April 2023 update

2023-04-05
André Staltz

Hey backers,

I have so much to tell! I'm going to try to keep it nice and readable. Let's start with the typical monthly version release, this time brought to you almost single-handedly by Andrew Chou:

🎉 Feature: toggle in Settings to check for new versions
✅ (Desktop) Bug fix: top bar title selectable
✅ Bug fix: hashtags autocomplete is case-insensitive
✅ Bug fix: improve insertion of attachments in Compose
✅ Bug fix: Private draft when clearing and re-pasting

For those of you who read the last newsletter update, we are radically changing the nature of our work: we're building the next peer-to-peer protocol that can sustainably support (limited and/or) mobile devices forever. Let me share with you everything that has happened in March.

First of all, I was expecting some donations to be cancelled, due to the new direction. To my surprise, there have been more donations! Thank you so much! You believe in this and don't want to see it winding down.

SIPs

Knowing that I'd work on the protocol, I started collecting SSB specs in a centralized location, and the result is the SIPs repo in SSBC's GitHub. This is something we discussed at p2p-basel as well. SIP stands for Scuttlebutt Implementation Protocols and there are currently 9 of them. We hope we can collect and/or write more of these, which should benefit anyone trying to understand SSB!

Ideation begins

A month ago, I started exploring what are the requirements for the next protocol. Sustainable storage is obviously one of the core requirements, but it implies a "sliding window" replication system and a "garbage collection" system that deletes older messages. They all have to work together with the feed format (the "append-only feed" of data) to allow browsing content without disruptions, and to respect storage limits. We're focusing on getting these three components right before progressing to anything else.

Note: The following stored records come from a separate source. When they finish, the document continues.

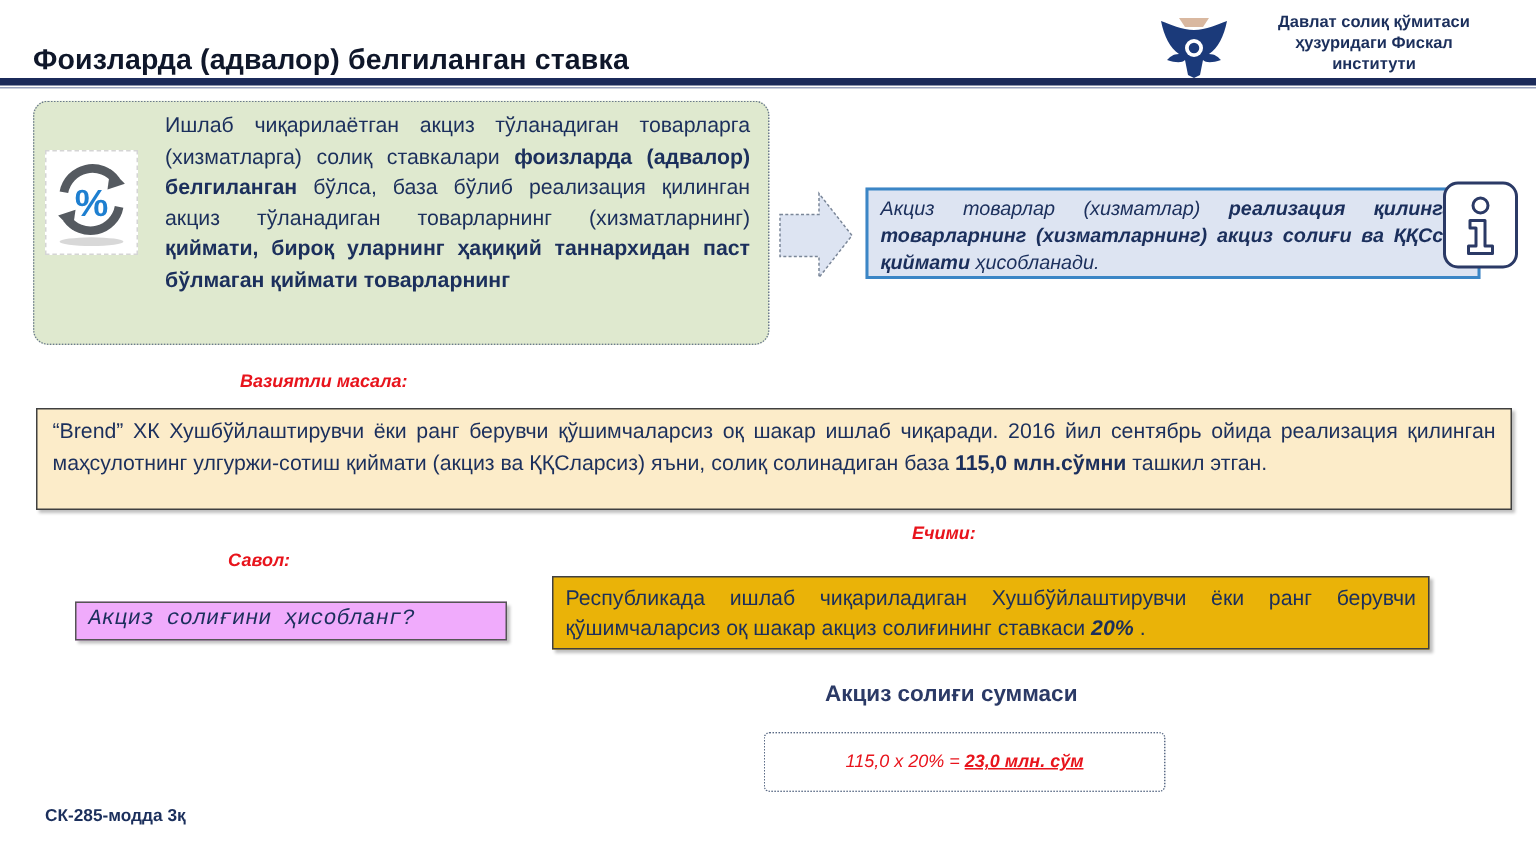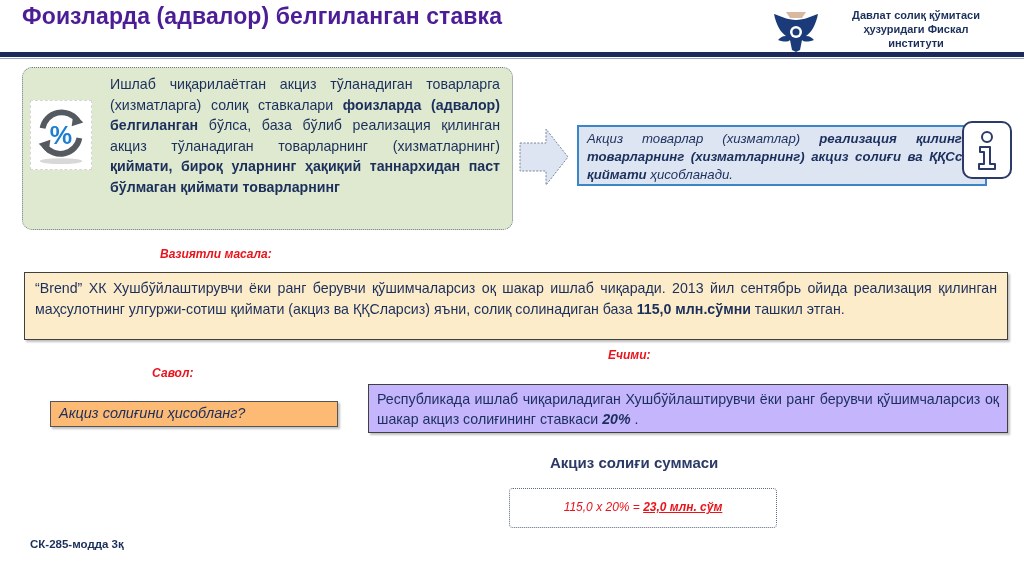--- a/index.html
+++ b/index.html
@@ -1,21 +1,21 @@
 <!DOCTYPE html>
 <html><head>
 <meta charset="utf-8">
 <style>
   * { box-sizing: border-box; margin: 0; padding: 0; }
   html, body { width: 1024px; height: 576px; background: #ffffff; overflow: hidden; }
   body { position: relative; font-family: "Liberation Sans", sans-serif; color: #1a1a1a; }
 
   .title {
-    position: absolute; left: 22px; top: 3px;
-    font-size: 23px; font-weight: bold; color: #4c1d95; letter-spacing: 0.1px;
+    position: absolute; left: 22px; top: 30px;
+    font-size: 19px; font-weight: bold; color: #0f172a; letter-spacing: 0.1px;
   }
   .header-rule {
     position: absolute; left: 0; top: 52px; width: 1024px; height: 5px; background: #1b2a5a;
   }
   .header-rule-thin {
     position: absolute; left: 0; top: 58px; width: 1024px; height: 1px; background: #9aa4bf;
   }
   .logo {
     position: absolute; left: 772px; top: 10px; width: 48px; height: 44px;
   }
@@ -57,27 +57,28 @@
   .problem-box {
     position: absolute; left: 24px; top: 272px; width: 984px; height: 68px;
     background: #fcecc9; border: 1.5px solid #404040; padding: 5px 10px;
     font-size: 14.2px; line-height: 20.5px; color: #1b2f5c; text-align: justify;
     box-shadow: 2px 2px 2px rgba(0,0,0,0.25);
   }
   .problem-box b { font-weight: bold; }
 
   .question-box {
     position: absolute; left: 50px; top: 401px; width: 288px; height: 26px;
-    background: #fdba74; border: 1.5px solid #555555; padding: 3px 8px;
+    background: #f0abfc; border: 1.5px solid #555555; padding: 3px 8px;
     font-size: 14.5px; font-style: italic; color: #1b2f5c;
     box-shadow: 2px 2px 2px rgba(0,0,0,0.25);
+    font-family: Liberation Mono, monospace;
   }
   .solution-box {
-    position: absolute; left: 368px; top: 384px; width: 640px; height: 49px;
-    background: #c4b5fd; border: 1.5px solid #404040; padding: 4px 8px;
+    position: absolute; left: 368px; top: 384px; width: 585px; height: 49px;
+    background: #eab308; border: 1.5px solid #404040; padding: 4px 8px;
     font-size: 14.2px; line-height: 20px; color: #1b2f5c; text-align: justify;
     box-shadow: 2px 2px 2px rgba(0,0,0,0.25);
   }
   .solution-box b { font-weight: bold; font-style: italic; }
 
   .sum-title {
     position: absolute; left: 550px; top: 454px;
     font-size: 15px; font-weight: bold; color: #2b3a66;
   }
   .formula-box {
@@ -131,21 +132,21 @@
   <span>Акциз товарлар (хизматлар) </span><b>реализация қилинган товарларнинг (хизматларнинг) акциз солиғи ва ҚҚСсиз қиймати</b><span> ҳисобланади.</span>
 </div>
 <svg class="info-icon" viewBox="0 0 52 60">
   <rect x="2" y="2" width="48" height="56" rx="9" fill="#ffffff" stroke="#2b3a66" stroke-width="2"></rect>
   <circle cx="26" cy="17" r="5" fill="none" stroke="#2b3a66" stroke-width="2"></circle>
   <path d="M19 27 L29 27 L29 44 L34 44 L34 49 L18 49 L18 44 L23 44 L23 32 L19 32 Z" fill="none" stroke="#2b3a66" stroke-width="2" stroke-linejoin="round"></path>
 </svg>
 
 <div class="section-label" style="left:160px; top:247px;">Вазиятли масала:</div>
 <div class="problem-box">
-  <span>“Brend” ХК Хушбўйлаштирувчи ёки ранг берувчи қўшимчаларсиз оқ шакар ишлаб чиқаради. 2013 йил сентябрь ойида реализация қилинган маҳсулотнинг улгуржи-сотиш қиймати (акциз ва ҚҚСларсиз) яъни, солиқ солинадиган база </span><b>115,0 млн.сўмни</b><span> ташкил этган.</span>
+  <span>“Brend” ХК Хушбўйлаштирувчи ёки ранг берувчи қўшимчаларсиз оқ шакар ишлаб чиқаради. 2016 йил сентябрь ойида реализация қилинган маҳсулотнинг улгуржи-сотиш қиймати (акциз ва ҚҚСларсиз) яъни, солиқ солинадиган база </span><b>115,0 млн.сўмни</b><span> ташкил этган.</span>
 </div>
 
 <div class="section-label" style="left:152px; top:366px;">Савол:</div>
 <div class="question-box">Акциз солиғини ҳисобланг?</div>
 
 <div class="section-label" style="left:608px; top:348px;">Ечими:</div>
 <div class="solution-box">
   <span>Республикада ишлаб чиқариладиган Хушбўйлаштирувчи ёки ранг берувчи қўшимчаларсиз оқ шакар акциз солиғининг ставкаси </span><b>20%</b><span> .</span>
 </div>
 

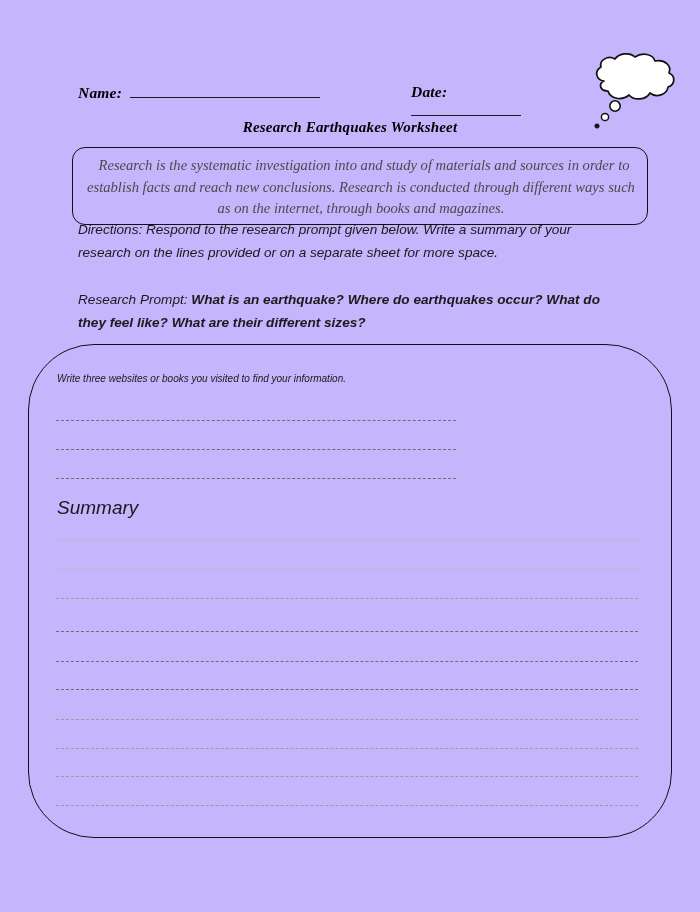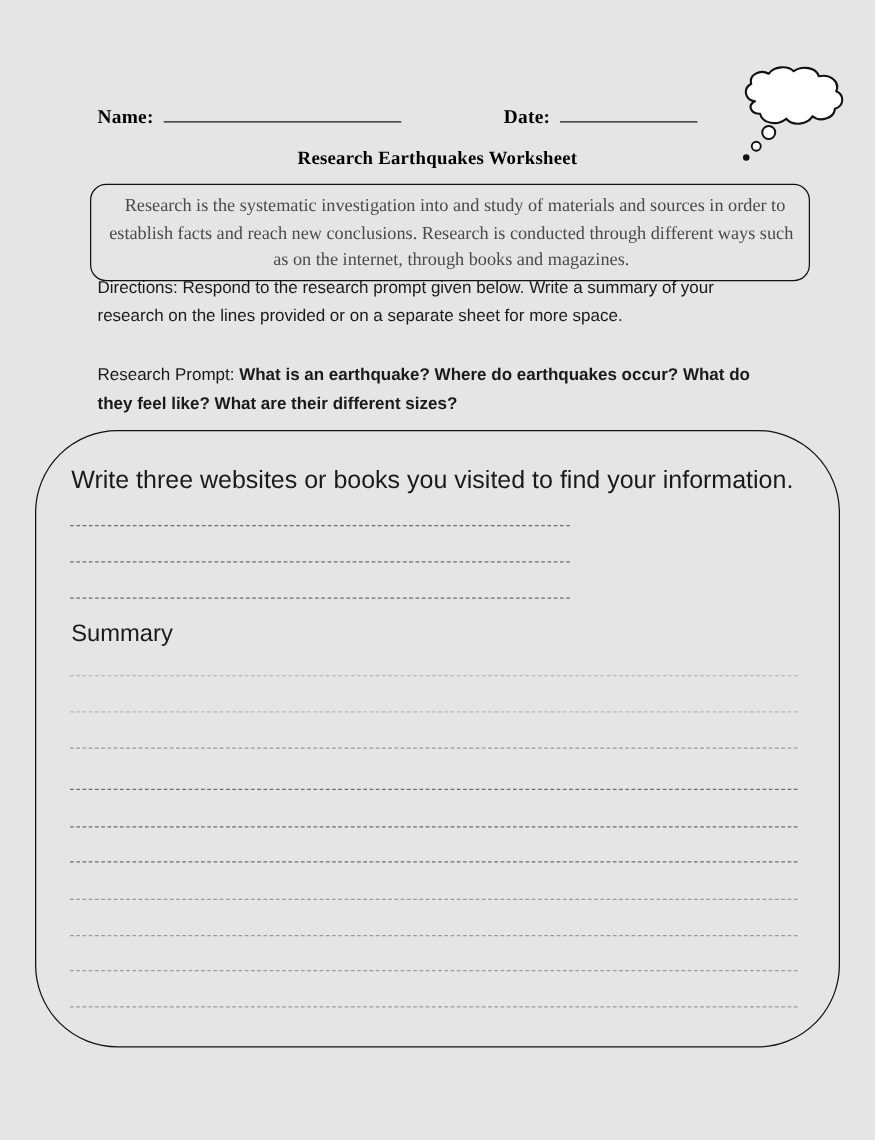--- a/index.html
+++ b/index.html
@@ -12,39 +12,40 @@
     height: 912px;
     position: relative;
     font-family: "Liberation Sans", sans-serif;
     color: #000000;
     overflow: hidden;
   }
 
   .page {
     position: absolute;
     inset: 0;
-    background: #e5e5e5;
+    background: #c4b5fd;
+    font-style: italic;
   }
 
   
   .header-row {
     position: absolute;
     left: 78px;
     top: 83px;
     width: 500px;
     height: 24px;
   }
   .field {
     position: absolute;
     display: flex;
     align-items: baseline;
     white-space: nowrap;
   }
   .field-name { left: 0px; top: 0px; }
-  .field-date { left: 325px; top: 0px; }
+  .field-date { left: 325px; top: 0px; flex-direction: column; }
   .field-label {
     font-family: "Liberation Serif", serif;
     font-weight: bold;
     font-size: 15.5px;
     letter-spacing: 0.2px;
     color: #000;
   }
   .field-rule {
     display: inline-block;
     border-bottom: 1.6px solid #1a1a1a;
@@ -130,21 +131,21 @@
     height: 494px;
     border: 1.6px solid #111;
     border-radius: 66px;
     box-sizing: border-box;
   }
 
   .sources-instruction {
     position: absolute;
     left: 57px;
     top: 373px;
-    font-size: 20px;
+    font-size: 10px;
     color: #1a1a1a;
   }
 
   .summary-label {
     position: absolute;
     left: 57px;
     top: 497px;
     font-size: 19px;
     color: #1a1a1a;
   }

I shared thoughts with arj03 and Geoffrey, who have similar wishes for the next protocol. arj03 already came up with very solid ideas for a feed format, minibutt. This spawned a lot of thoughts and questions and more proposals, so we're using these GitHub issues as a discussion forum, anyone is welcome to join the discussion!

Super simple 64MB database

One of the crazy ideas I had was guided by a goal of keeping storage restricted to maximum 100MB (this comes from estimates of how much free space people have on iPhones, typically competing with gigabytes of photos and videos). 100MB doesn't sound like a lot of data in RAM, so I considered a super simple persistence system where there is just one file, and then an in-memory database that has no indexes, you just operate on all the data in RAM! It sounded very naive at first, but I built a couple proof of concepts, including this SSB-compatible library, and after testing it in many scenarios, I am confident this is going to work.

At first, it may seem like too little data, but I made several calculations and estimations, and it's clear that you can follow hundreds of interesting people, replicating months worth of their content, and it should all fit in 64MB. The 64MB limit ended up becoming a guiding principle for the next protocol.

This has many interesting implications. First, it's a guarantee that this protocol will always run on consumer hardware, unlike SSB which increasingly needs more and more CPU, RAM, and Disk space, slowly entering the realm of Big Data and Surveillance Capitalism. Second, it makes an effort to forget the past, reducing some anxiety that exists on SSB that your content is permanent (there's a lot more to be said about this point, because some types of permanance and remembering are great). Third, 64MB is great for developers because they don't have to use or build advanced databases that are efficient, instead you can just naively load up everything in memory and do whatever you want, because the small scale of data makes most queries run quickly enough! Certainly quicker than the average HTTP request on the web.

Tangle sync? DAG sync?

Given that replication will be so important, we began looking into how the replication algorithm should work. At first, we revived discussions about "tangle sync" which is another name for "set reconciliation" championed by SSB's great researchers keks and Aljoscha. Read this paper for more context.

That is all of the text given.